▶ [The records]
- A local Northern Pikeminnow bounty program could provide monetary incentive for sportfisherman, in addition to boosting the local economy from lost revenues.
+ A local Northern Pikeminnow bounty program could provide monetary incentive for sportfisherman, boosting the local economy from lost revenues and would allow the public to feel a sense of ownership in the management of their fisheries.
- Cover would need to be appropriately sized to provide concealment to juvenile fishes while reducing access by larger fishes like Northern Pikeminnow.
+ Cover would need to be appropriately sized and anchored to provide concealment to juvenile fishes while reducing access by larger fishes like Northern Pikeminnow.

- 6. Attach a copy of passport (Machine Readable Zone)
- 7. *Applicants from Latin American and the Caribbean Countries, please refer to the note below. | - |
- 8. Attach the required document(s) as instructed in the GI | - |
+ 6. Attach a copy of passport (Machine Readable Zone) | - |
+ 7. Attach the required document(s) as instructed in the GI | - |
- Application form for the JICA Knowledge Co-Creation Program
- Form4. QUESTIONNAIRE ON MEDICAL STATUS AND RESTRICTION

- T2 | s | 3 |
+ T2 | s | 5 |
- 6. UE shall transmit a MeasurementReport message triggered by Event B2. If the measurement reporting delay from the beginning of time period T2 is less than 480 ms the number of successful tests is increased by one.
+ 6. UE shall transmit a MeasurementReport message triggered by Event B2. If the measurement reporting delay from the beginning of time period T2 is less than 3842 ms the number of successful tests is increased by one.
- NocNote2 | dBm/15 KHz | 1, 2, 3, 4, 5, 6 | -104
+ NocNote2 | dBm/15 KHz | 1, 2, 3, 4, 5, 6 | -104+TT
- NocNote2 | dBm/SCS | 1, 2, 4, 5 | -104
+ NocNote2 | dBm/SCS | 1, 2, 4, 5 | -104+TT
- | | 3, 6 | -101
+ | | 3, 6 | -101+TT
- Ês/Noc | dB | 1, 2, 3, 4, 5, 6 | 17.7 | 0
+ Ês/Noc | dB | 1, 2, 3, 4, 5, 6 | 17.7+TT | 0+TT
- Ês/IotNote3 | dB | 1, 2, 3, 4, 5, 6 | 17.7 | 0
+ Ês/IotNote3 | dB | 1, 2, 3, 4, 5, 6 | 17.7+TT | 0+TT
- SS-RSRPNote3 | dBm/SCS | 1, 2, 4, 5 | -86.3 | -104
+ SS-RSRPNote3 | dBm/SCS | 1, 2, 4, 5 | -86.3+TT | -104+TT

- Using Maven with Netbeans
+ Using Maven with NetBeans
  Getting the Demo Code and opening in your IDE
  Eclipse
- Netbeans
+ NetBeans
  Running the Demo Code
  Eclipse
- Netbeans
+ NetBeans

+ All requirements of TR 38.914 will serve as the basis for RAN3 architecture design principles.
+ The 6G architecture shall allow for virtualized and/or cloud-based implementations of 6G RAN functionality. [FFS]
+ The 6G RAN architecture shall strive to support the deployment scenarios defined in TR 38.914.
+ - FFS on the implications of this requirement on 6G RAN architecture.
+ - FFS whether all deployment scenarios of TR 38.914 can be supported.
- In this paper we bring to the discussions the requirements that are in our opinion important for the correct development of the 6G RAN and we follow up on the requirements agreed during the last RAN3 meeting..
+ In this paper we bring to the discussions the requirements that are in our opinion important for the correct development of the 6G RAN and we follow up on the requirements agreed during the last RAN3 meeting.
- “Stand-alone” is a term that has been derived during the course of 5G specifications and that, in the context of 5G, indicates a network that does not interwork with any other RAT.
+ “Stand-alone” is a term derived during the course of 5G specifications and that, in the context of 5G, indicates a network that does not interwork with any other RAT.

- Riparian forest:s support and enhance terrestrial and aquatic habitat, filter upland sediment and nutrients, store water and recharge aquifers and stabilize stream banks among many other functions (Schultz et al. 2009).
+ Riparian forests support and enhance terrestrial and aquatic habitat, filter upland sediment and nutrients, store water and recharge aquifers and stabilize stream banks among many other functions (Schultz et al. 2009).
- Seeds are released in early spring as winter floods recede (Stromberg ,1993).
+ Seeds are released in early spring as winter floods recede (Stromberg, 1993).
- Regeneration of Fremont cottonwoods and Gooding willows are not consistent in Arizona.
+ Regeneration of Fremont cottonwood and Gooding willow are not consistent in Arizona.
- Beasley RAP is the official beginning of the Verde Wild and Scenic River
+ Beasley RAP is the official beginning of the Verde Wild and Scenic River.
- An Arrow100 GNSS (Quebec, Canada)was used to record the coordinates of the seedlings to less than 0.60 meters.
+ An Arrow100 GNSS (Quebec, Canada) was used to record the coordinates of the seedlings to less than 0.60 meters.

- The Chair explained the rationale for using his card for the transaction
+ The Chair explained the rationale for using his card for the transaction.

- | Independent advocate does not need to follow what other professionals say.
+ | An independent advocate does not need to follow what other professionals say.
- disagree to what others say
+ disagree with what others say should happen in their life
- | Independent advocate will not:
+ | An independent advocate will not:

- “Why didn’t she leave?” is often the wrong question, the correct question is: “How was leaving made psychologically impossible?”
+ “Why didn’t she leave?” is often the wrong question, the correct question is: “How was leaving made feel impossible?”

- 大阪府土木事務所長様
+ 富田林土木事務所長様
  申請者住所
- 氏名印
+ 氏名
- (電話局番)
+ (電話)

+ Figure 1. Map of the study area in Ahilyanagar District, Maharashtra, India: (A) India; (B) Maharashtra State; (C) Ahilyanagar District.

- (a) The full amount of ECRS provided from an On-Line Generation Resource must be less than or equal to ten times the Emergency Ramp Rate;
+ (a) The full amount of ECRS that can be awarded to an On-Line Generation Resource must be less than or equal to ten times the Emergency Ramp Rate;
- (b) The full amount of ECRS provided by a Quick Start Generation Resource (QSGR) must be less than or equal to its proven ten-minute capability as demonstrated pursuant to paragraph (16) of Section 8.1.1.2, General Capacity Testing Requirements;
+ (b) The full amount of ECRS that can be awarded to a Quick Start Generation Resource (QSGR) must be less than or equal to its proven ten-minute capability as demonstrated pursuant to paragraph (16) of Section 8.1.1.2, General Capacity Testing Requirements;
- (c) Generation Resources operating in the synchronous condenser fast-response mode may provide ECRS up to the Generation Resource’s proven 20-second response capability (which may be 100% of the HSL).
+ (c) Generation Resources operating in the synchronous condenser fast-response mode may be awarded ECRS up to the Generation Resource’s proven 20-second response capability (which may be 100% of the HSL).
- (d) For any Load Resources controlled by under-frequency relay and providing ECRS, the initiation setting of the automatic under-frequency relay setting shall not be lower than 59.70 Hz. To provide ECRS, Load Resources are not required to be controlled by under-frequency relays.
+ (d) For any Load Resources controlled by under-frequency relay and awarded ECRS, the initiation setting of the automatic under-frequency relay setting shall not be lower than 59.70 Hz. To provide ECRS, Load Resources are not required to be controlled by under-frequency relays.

▶ [To do] Search the entries for the word "times". Copy every line where it occurs.

▶ [Finished exercise]
- (a) The full amount of ECRS provided from an On-Line Generation Resource must be less than or equal to ten times the Emergency Ramp Rate;
+ (a) The full amount of ECRS that can be awarded to an On-Line Generation Resource must be less than or equal to ten times the Emergency Ramp Rate;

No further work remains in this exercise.